GCSE natural history proposed subject content
Introduction
In March 2025, the Department for Education confirmed that the subject content for a new natural history GCSE would be developed and consulted on following the completion of the Curriculum and Assessment Review. The Review’s final report was published in November 2025 and the department is now in a position to share proposed subject content for consultation.
This new natural history GCSE will provide students with a knowledge rich, coherent, satisfying and worthwhile course of study. Our intention is that the GCSE will appeal to students from a variety of different backgrounds and will be enriching wherever in the country they live.
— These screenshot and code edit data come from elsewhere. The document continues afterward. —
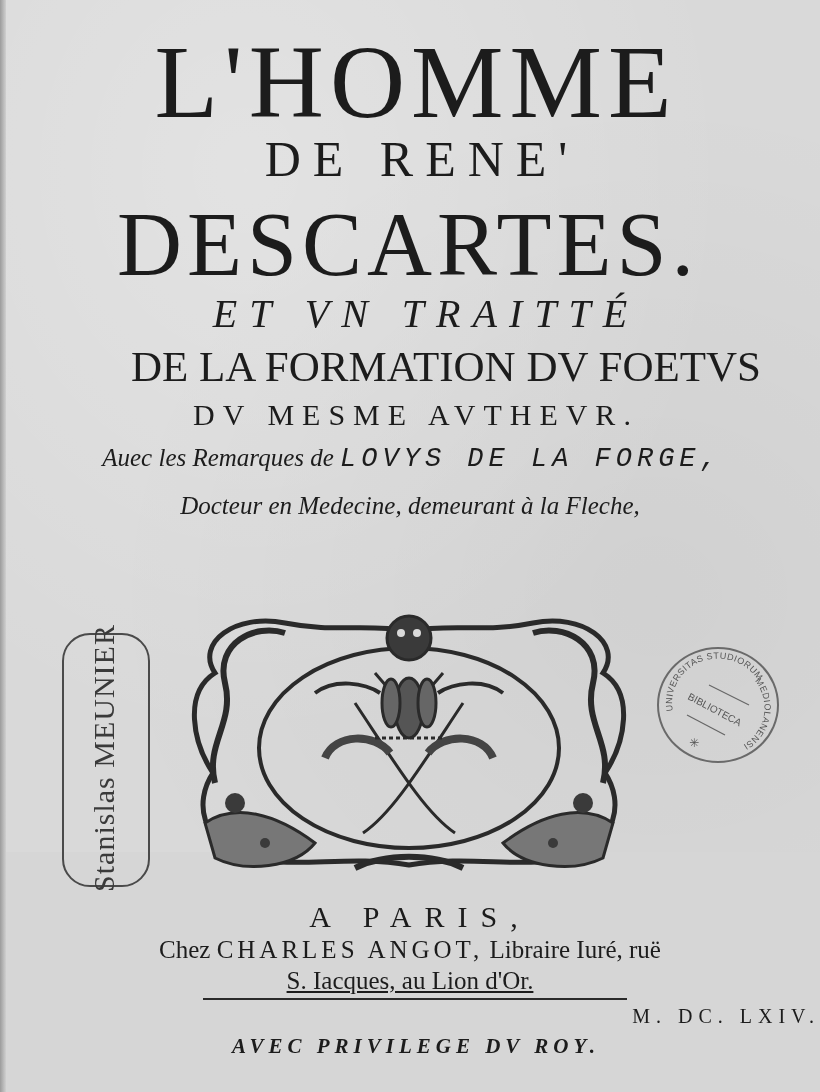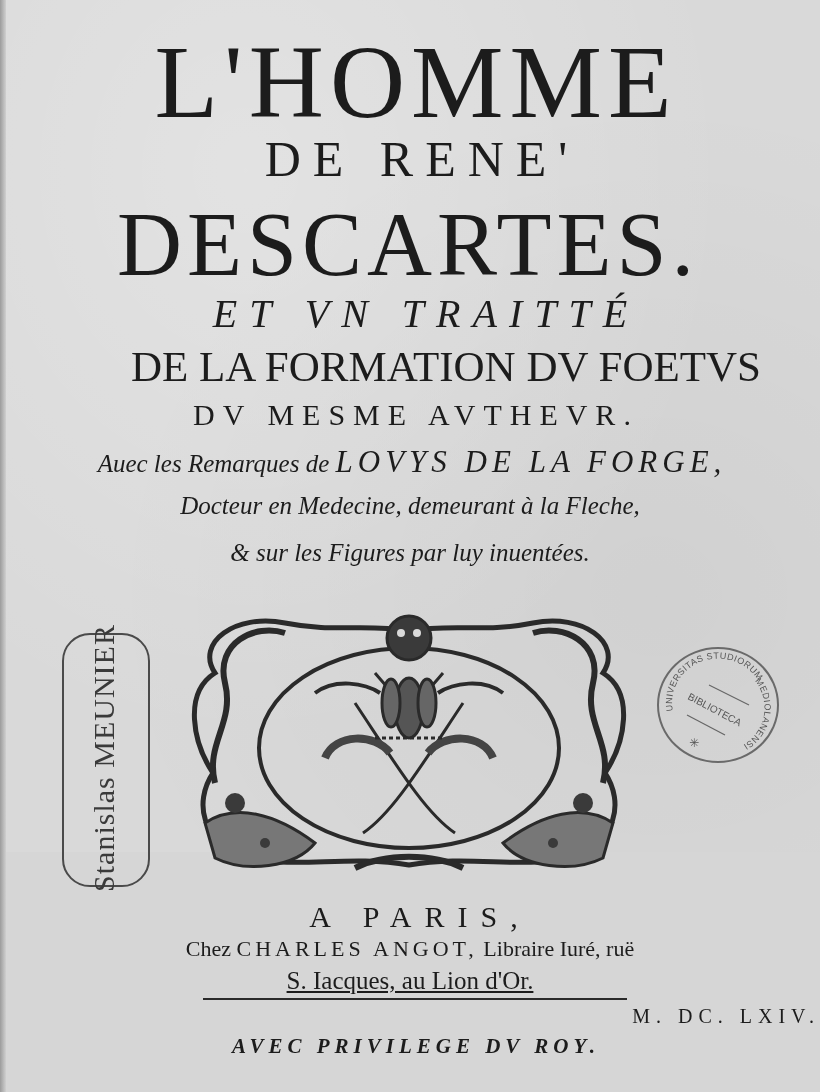"LOVYS DE LA FORGE," .caps { font-family: none -> Liberation Mono, monospace; font-size: 31px -> 27px }
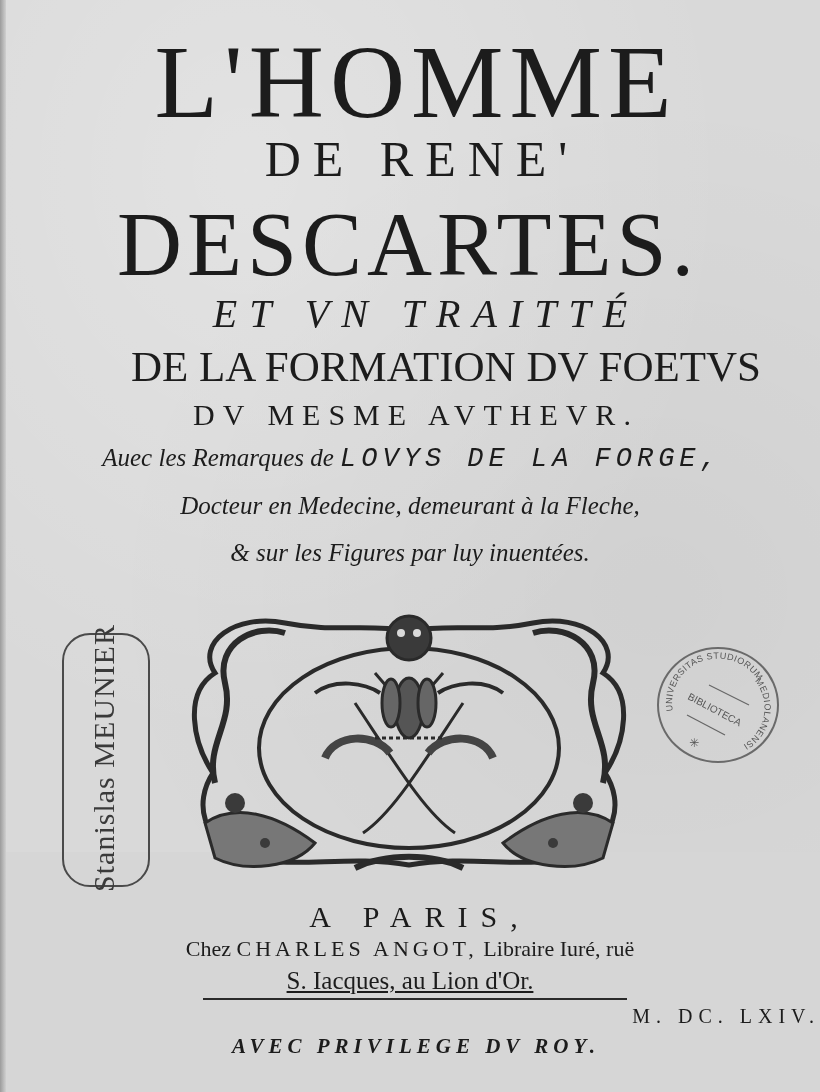"& sur les Figures par" div.line { html: <div>&amp; sur les Figures par luy inuentées.</div> -> none }
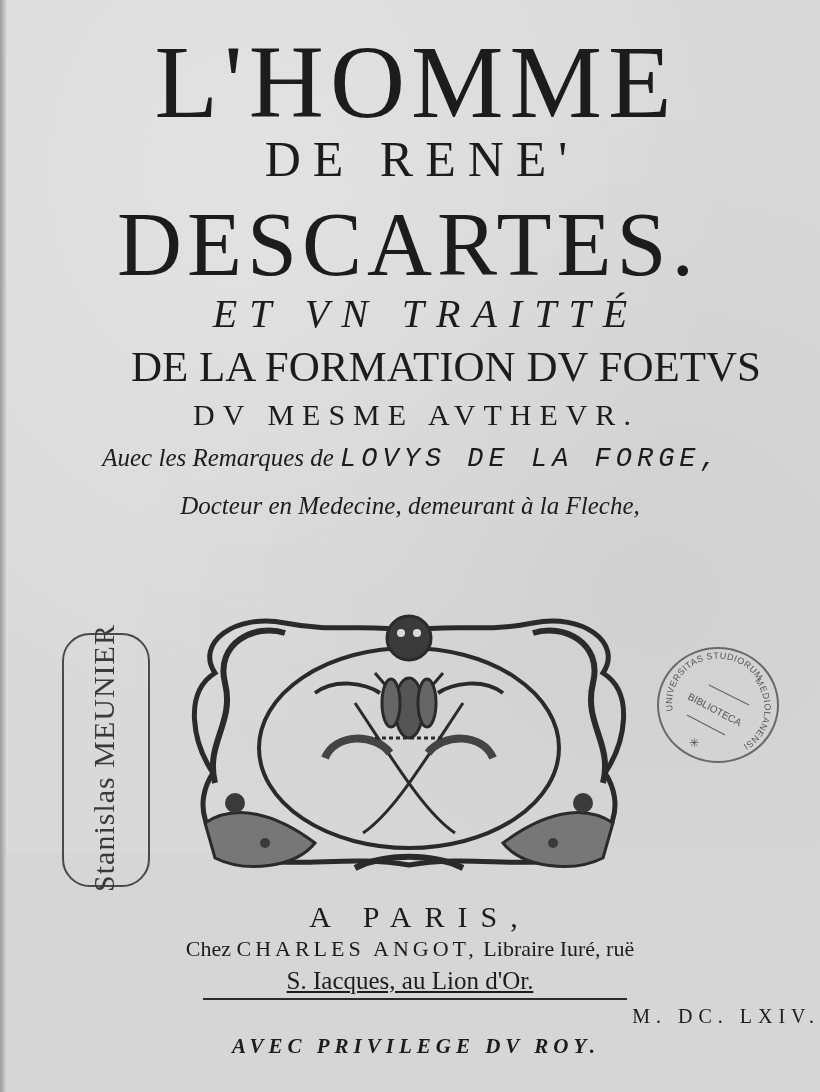"Chez CHARLES ANGOT, Libraire Iuré," .t12 { font-size: 22px -> 25px }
Throughout the content development process, we have been guided by the principle that students should have the opportunity to engage with, learn about, and understand the natural world as it exists all around them. We have therefore ensured there is substantial coverage of habitats, species, and human influences found in the UK. We have also applied this to the fieldwork requirements. Fieldwork is an essential element of the study of natural history and our intention is that it can be delivered flexibly, adapted to the diverse contexts in which schools operate. We have suggested a number of ways in which schools may wish to deliver fieldwork requirements but we are not prescribing a single approach to delivery that all schools must follow. We believe this will support schools to deliver rich and meaningful experiences that are both practical and tailored to local contexts.
The natural history GCSE will give students the opportunity to work towards a rigorous qualification that is internationally recognised and accepted in school and college performance tables. Our intention is that the GCSE will support students to progress to further academic and vocational study, training or employment. Study of the natural history GCSE will particularly complement study of biology and geography GCSEs, and will give students a good foundation on which to study A levels such as environmental science. It will also support progression to post‑16 vocational options, including relevant V Levels and T Levels.
The GCSE sits alongside initiatives such as the National Education Nature Park, whose cross‑curricular resources support learning in other GCSE subjects while helping all young people connect with the natural world and understand their role within it.
The department has worked closely with and would like to thank Cambridge OCR, who put forward the proposal for the GCSE, and our subject experts, Stephanie Holt of the Natural History Museum and Elena Lengthorn of the University of Worcester, who have hugely contributed to the development of the proposed subject content, ready for public consultation.
We would also like to thank the other awarding organisations and the many stakeholder organisations and individual experts we have worked with for their constructive engagement to date.
The department is now seeking views on the proposed subject content via this public consultation.